J’y retournai le samedi; elle était dans son salon au premier étage; à gauche, en entrant, se trouvait une jardinière à espalier toute recouverte de lierre; un divan capitonné en perse, dessin cachemire, faisait le tour du salon; à droite, se trouvait une armoire à portes vitrées contenant mille curiosités. Je ne vis pas de suite Mlle Rachel; elle était assise dans un grand fauteuil, le dos tourné au jour. Au-dessus de sa tête, dans un cadre ovale, était suspendu un portrait d’enfant; c’était celui de son fils aîné, ravissant petit garçon dont le regard, intelligent comme celui de sa mère, semblait vous suivre partout.
—Il est beau, mon fils! n’est-ce pas? me dit-elle en se levant; c’est un vrai trésor. Comment allez-vous?
—Mais à merveille, et vous? Mieux, j’espère, puisque je vous trouve levée.
—Je vais tout à fait bien. M’apportez-vous ma loge?
Je la lui donnai, elle m’indiqua un siége de la main, regarda le coupon quelques minutes pendant lesquelles elle sembla m’oublier tout à fait. Sa toilette était sombre ce jour-là et ajoutait encore à son air de tristesse. Elle portait une robe de moire antique noire montée à gros plis autour de la taille; par-dessus une jaquette en drap noir soutachée de petits lacets de même couleur; un col uni, des manchettes plates lui emprisonnaient le cou et les poignets; ses cheveux étaient arrangés en bandeaux lisses, une seule petite boucle frisée en anneau sur le milieu de son front trahissait des ondulations effacées. Par moment, elle semblait en proie à une grande agitation et paraissait parcourir un monde de sa pensée.

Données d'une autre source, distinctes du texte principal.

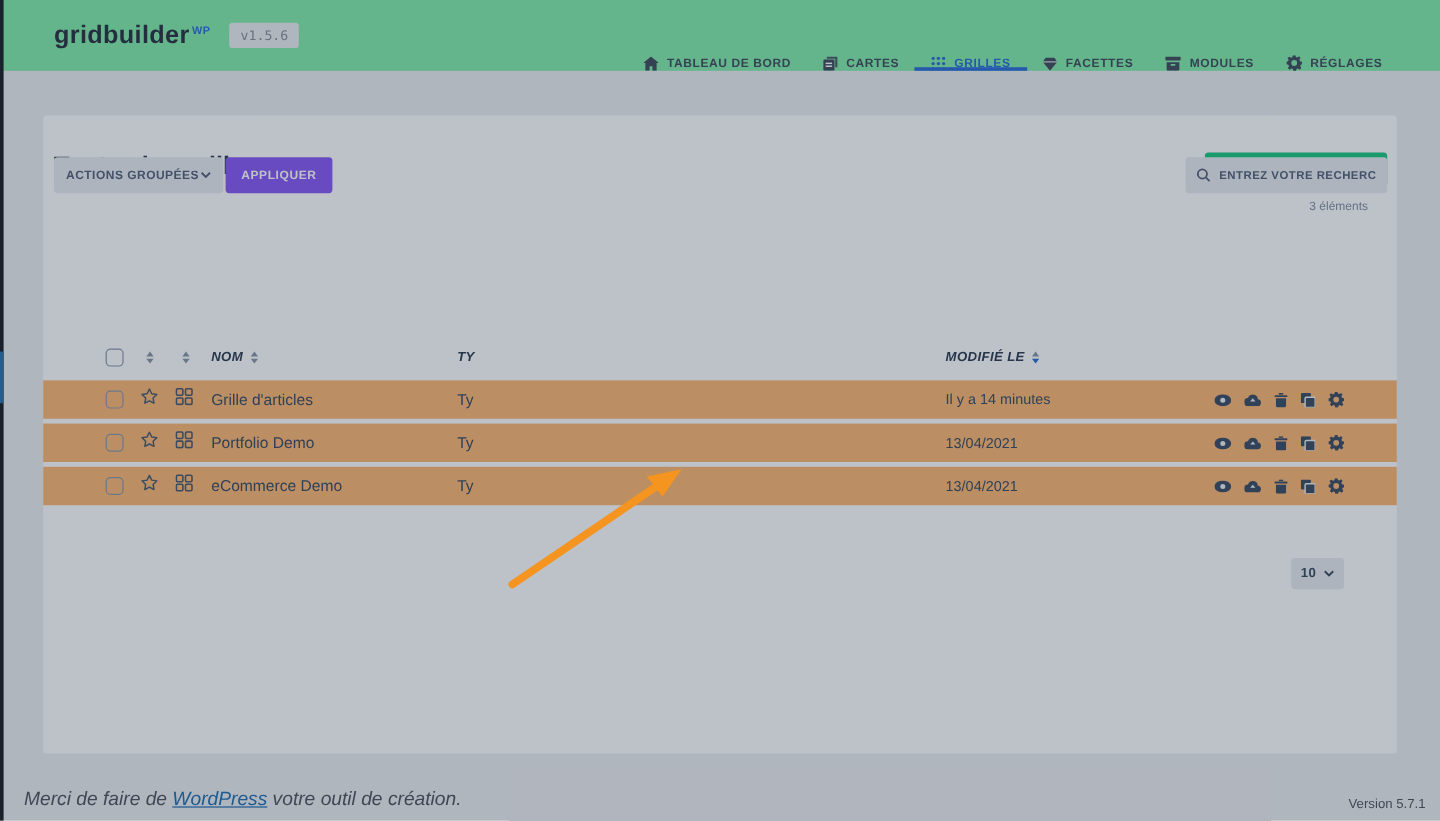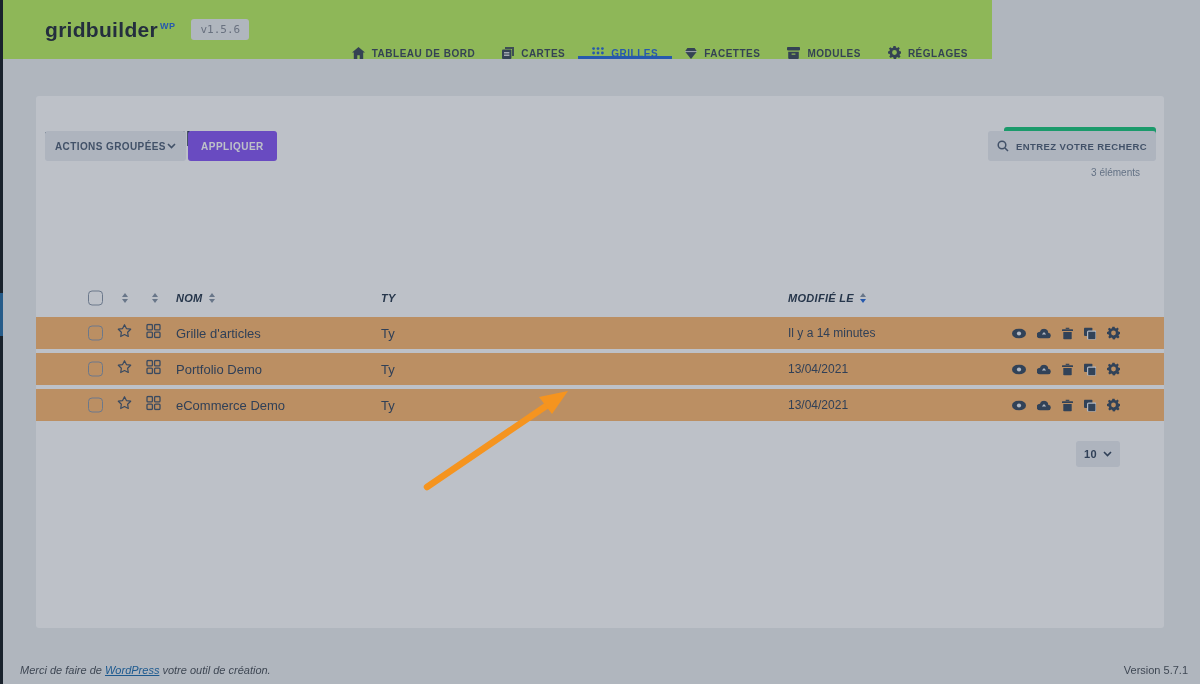--- a/index.html
+++ b/index.html
@@ -12,7 +12,7 @@
   .wp-strip-active { position:absolute; left:0; top:293px; width:3px; height:43px; background:#2f73aa; }
 
   
-  .topbar { position:absolute; left:0; top:0; width:992px; height:59px; background:#bef264; display:flex; align-items:center; justify-content:space-between; padding:0 24px 0 45px; z-index:2; }
+  .topbar { position:absolute; left:0; top:0; width:1200px; height:59px; background:#86efac; display:flex; align-items:center; justify-content:space-between; padding:0 48px 0 45px; z-index:2; }
   .brand { display:flex; align-items:center; }
   .logo { font-size:21px; font-weight:800; color:#2b3440; letter-spacing:.3px; }
   .logo sup { color:#2f6fdb; font-size:9px; font-weight:800; letter-spacing:.5px; margin-left:2px; }

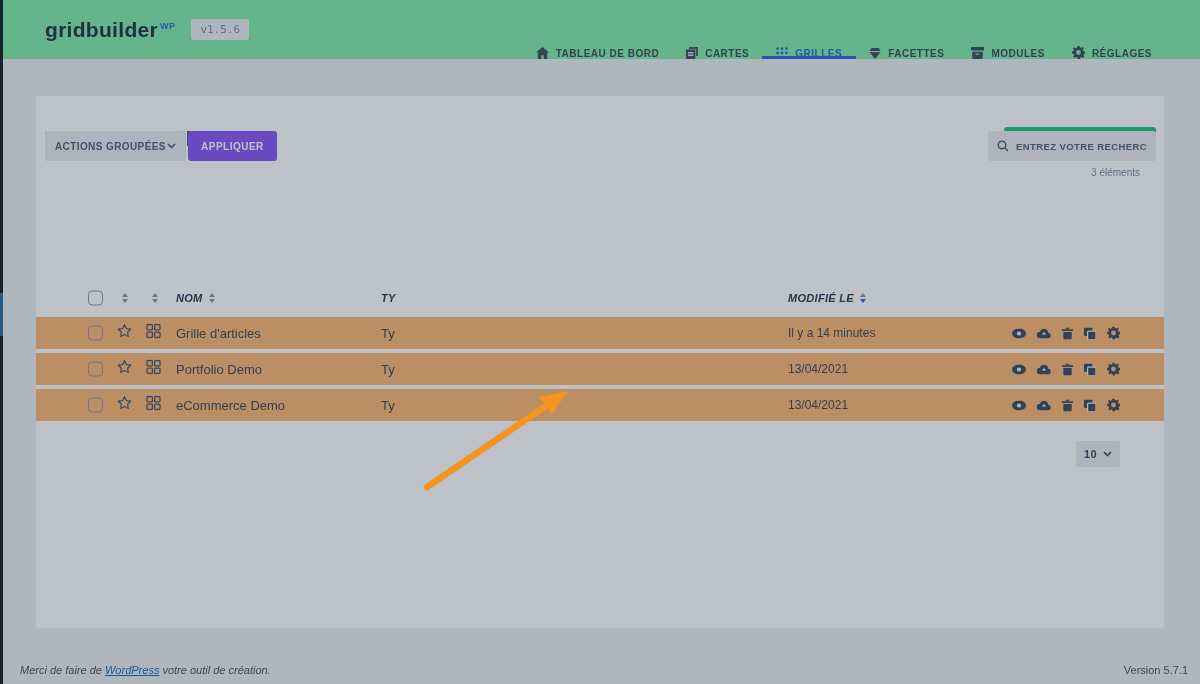--- a/index.html
+++ b/index.html
@@ -61,7 +61,7 @@
   .sort .down { border-top:4px solid #8a97a8; }
   .sort.active-desc .down { border-top-color:#2e6fda; }
 
-  .pagination { right:44px; top:345px; width:44px; height:26px; padding:0 8px; justify-content:space-between; font-size:11px; color:#3c4d63; }
+  .pagination { right:44px; top:369px; width:44px; height:26px; padding:0 8px; justify-content:space-between; font-size:11px; color:#3c4d63; }
 
   
   .footer-left { position:absolute; left:20px; bottom:8px; font-size:11px; font-style:italic; color:#50575e; }

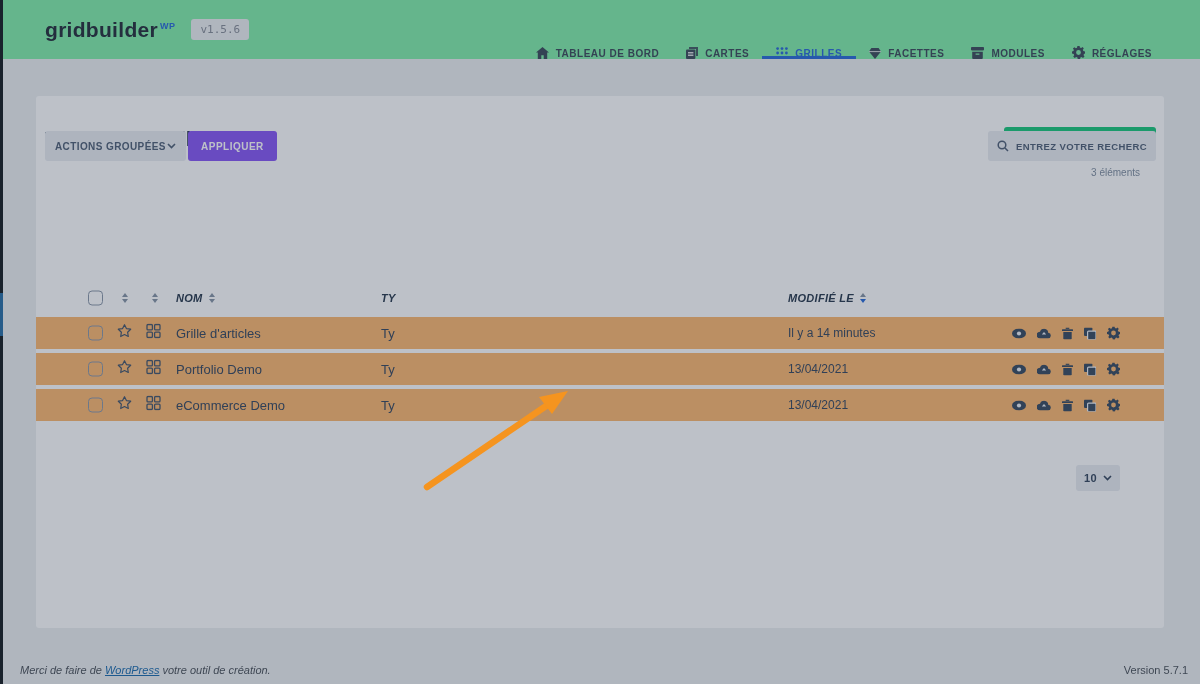--- a/index.html
+++ b/index.html
@@ -64,7 +64,7 @@
   .pagination { right:44px; top:369px; width:44px; height:26px; padding:0 8px; justify-content:space-between; font-size:11px; color:#3c4d63; }
 
   
-  .footer-left { position:absolute; left:20px; bottom:8px; font-size:11px; font-style:italic; color:#50575e; }
+  .footer-left { position:absolute; left:20px; bottom:8px; font-size:16px; font-style:italic; color:#50575e; }
   .footer-left a { color:#2271b1; }
   .footer-right { position:absolute; right:12px; bottom:8px; font-size:11px; color:#50575e; }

—Excusez-moi, me dit-elle en me voyant levée, je suis dévorée d’inquiétude. Je viens de refuser un rôle; ils me forceront à le jouer, mais je quitterai le théâtre. Je puis toujours être malade. Ah! tenez, me dit-elle en changeant de ton, voici pour les loges du bénéficiaire.
Je pris congé d’elle, et, comme elle ne me demanda pas de venir la revoir, je partis assez triste, car le charme qu’elle possède à un si haut point avait opéré sur moi comme il opère sur tous ceux qui l’ont approchée.
On l’aime quand on la voit, on en raffole quand elle vous parle.